◆ **Problem to solve**:
Across these entries, how many lines contain the word "Helpdesk"? Answer with only the number.

◆ **Extracted entries**:
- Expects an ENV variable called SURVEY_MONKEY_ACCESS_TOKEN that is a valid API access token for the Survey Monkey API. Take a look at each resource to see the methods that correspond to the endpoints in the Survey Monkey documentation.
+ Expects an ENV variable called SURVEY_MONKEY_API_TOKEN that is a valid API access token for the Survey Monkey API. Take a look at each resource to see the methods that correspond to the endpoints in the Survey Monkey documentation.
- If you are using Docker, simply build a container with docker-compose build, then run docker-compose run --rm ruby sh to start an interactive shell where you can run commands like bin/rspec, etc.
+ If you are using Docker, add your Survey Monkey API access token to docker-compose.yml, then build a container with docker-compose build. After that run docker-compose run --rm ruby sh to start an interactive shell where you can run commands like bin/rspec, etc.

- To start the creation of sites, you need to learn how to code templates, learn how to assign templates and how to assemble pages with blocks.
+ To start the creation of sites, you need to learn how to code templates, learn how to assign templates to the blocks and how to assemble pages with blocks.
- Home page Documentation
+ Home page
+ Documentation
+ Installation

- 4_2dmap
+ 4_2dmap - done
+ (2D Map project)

==

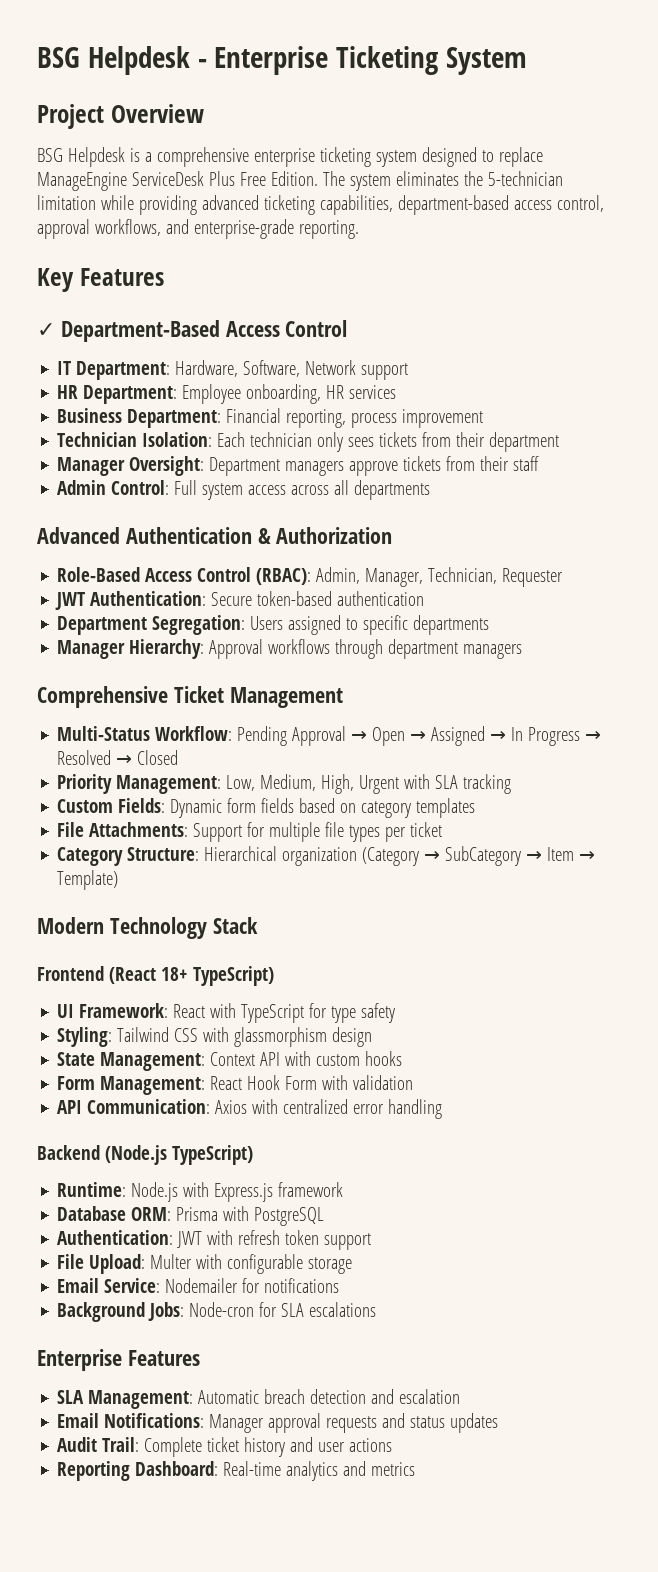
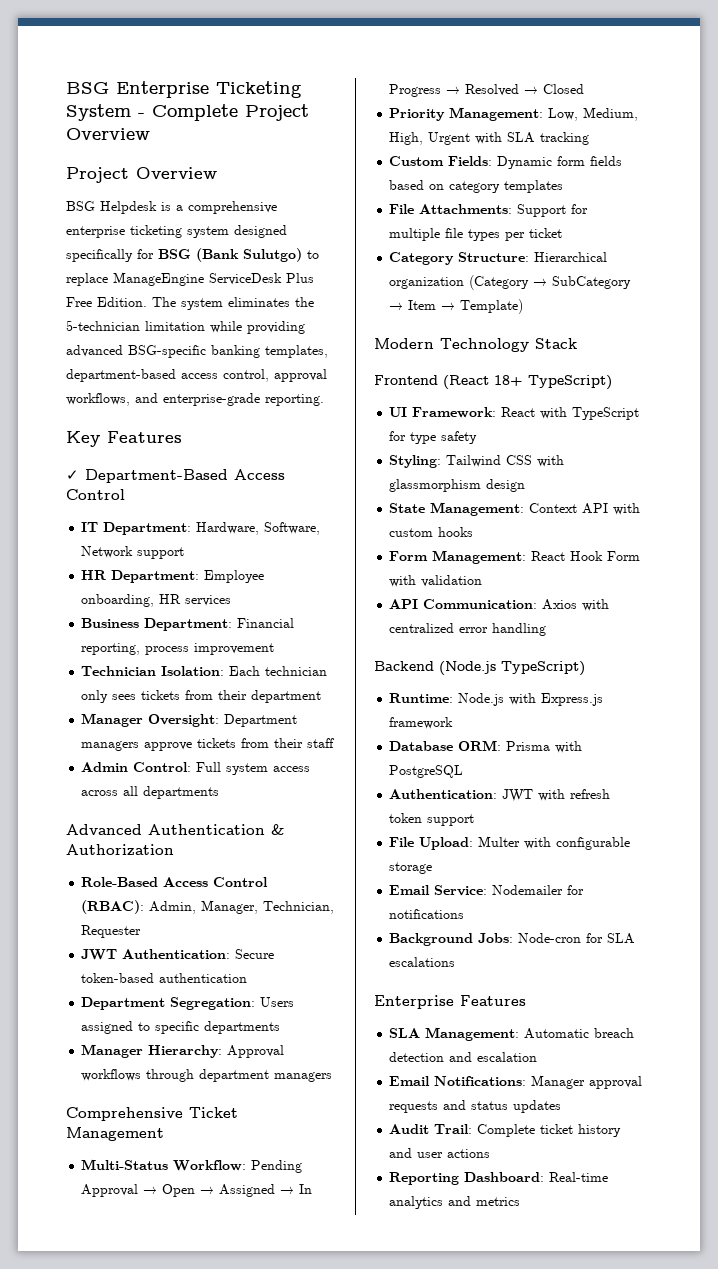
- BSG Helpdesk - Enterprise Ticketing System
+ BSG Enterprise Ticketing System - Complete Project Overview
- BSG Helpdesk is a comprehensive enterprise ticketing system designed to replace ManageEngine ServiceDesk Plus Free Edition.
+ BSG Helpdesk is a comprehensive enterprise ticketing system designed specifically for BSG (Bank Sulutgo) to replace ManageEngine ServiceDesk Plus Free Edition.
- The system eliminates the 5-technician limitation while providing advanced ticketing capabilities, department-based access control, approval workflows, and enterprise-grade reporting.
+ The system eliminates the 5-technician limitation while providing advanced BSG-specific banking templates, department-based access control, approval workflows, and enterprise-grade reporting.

==

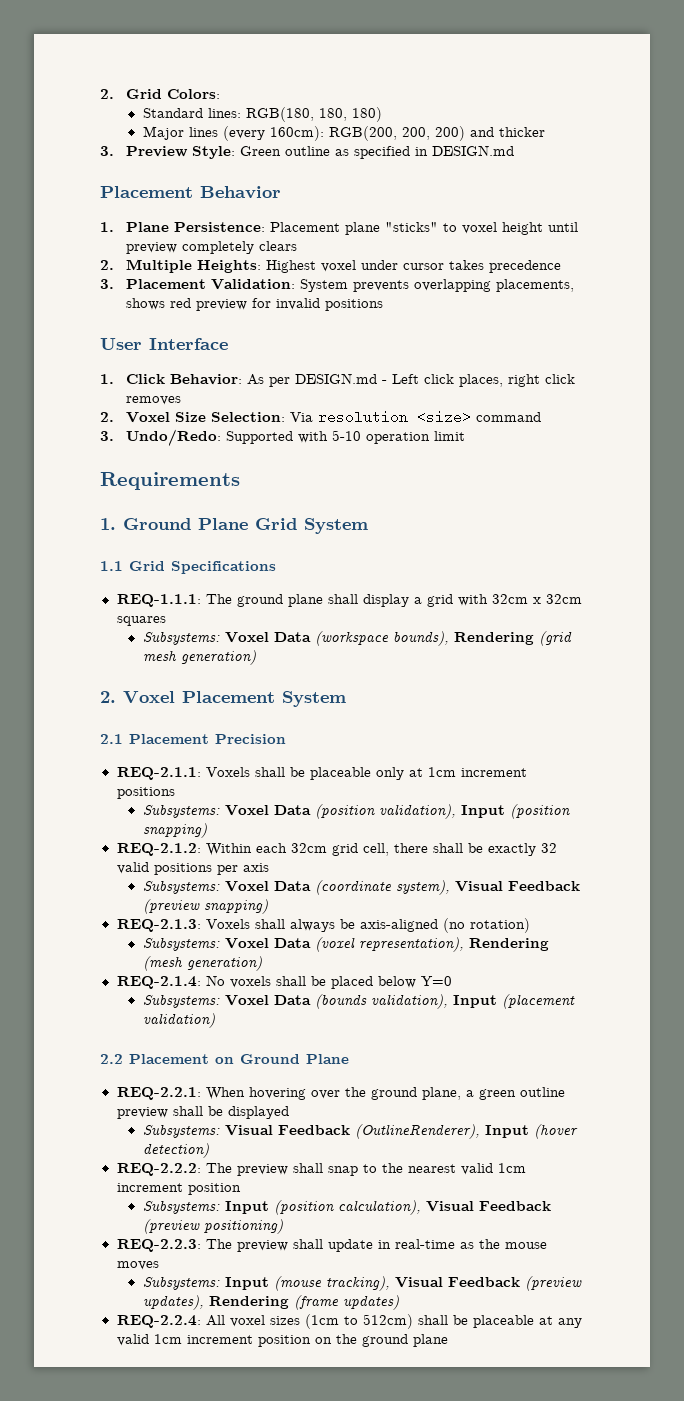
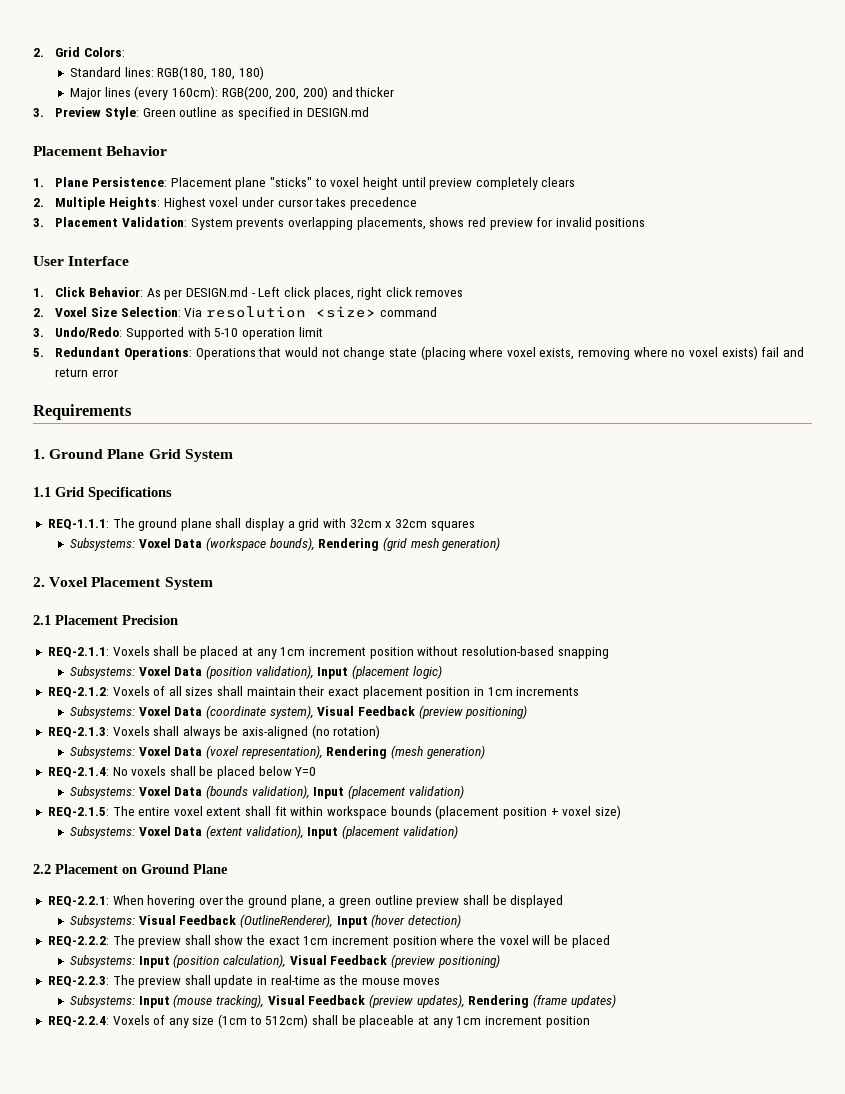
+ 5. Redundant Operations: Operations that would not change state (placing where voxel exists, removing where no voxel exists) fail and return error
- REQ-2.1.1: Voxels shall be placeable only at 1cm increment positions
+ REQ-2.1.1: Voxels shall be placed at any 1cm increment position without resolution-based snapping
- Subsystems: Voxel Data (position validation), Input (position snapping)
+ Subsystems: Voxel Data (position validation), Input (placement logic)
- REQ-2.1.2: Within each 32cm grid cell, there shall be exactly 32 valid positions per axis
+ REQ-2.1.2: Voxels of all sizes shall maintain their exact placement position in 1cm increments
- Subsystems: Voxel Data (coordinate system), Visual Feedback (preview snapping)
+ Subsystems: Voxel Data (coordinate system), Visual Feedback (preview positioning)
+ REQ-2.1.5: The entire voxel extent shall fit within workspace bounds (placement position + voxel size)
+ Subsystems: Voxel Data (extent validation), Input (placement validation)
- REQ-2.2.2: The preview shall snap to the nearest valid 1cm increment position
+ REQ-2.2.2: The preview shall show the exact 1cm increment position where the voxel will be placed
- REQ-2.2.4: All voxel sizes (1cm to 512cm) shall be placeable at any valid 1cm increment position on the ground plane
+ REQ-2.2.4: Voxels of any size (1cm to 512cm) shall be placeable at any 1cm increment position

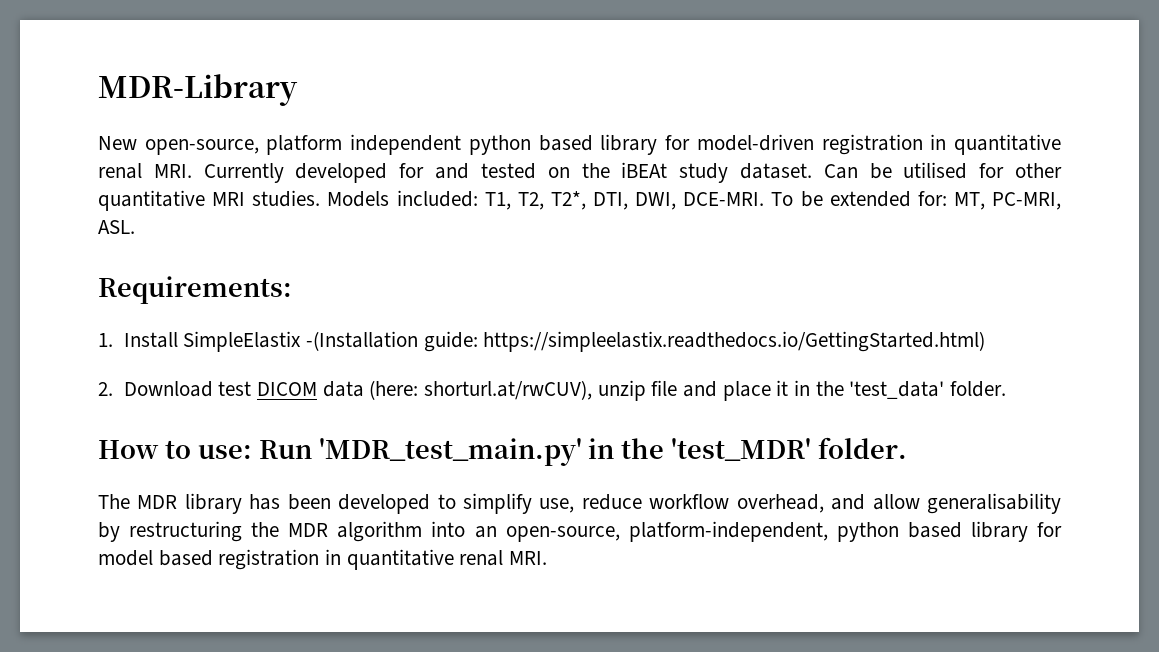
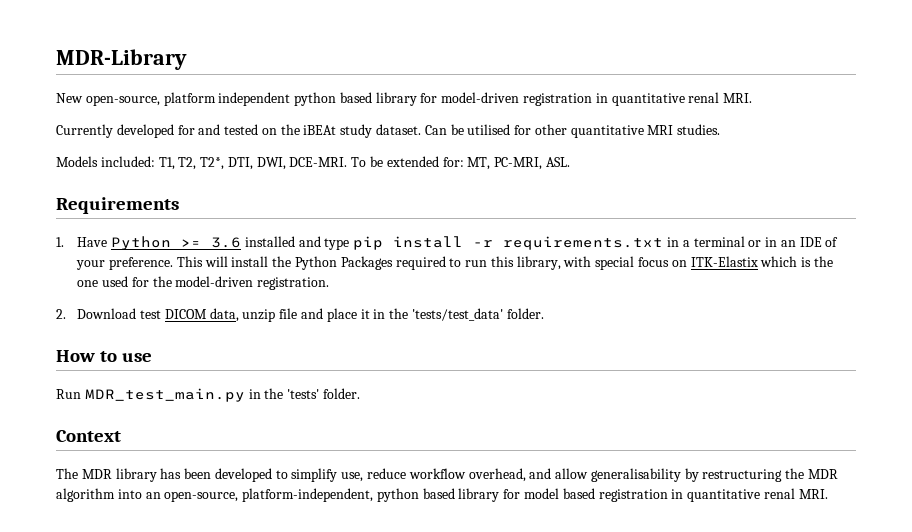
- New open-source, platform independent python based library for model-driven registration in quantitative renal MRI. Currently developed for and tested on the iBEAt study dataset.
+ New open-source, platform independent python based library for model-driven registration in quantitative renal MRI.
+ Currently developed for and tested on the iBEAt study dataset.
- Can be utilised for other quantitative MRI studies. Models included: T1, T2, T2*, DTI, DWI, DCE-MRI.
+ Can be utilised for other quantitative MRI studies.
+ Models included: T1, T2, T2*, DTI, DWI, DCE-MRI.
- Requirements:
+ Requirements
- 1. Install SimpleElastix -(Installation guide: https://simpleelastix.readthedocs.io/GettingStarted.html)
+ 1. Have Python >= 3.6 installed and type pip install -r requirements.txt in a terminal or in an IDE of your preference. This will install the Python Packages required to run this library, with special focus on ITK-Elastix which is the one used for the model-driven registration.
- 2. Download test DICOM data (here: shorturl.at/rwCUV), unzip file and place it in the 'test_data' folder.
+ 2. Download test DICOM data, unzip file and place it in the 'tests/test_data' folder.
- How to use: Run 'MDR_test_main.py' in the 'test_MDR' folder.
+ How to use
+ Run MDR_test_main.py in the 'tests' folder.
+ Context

◆ **Written solution**:
3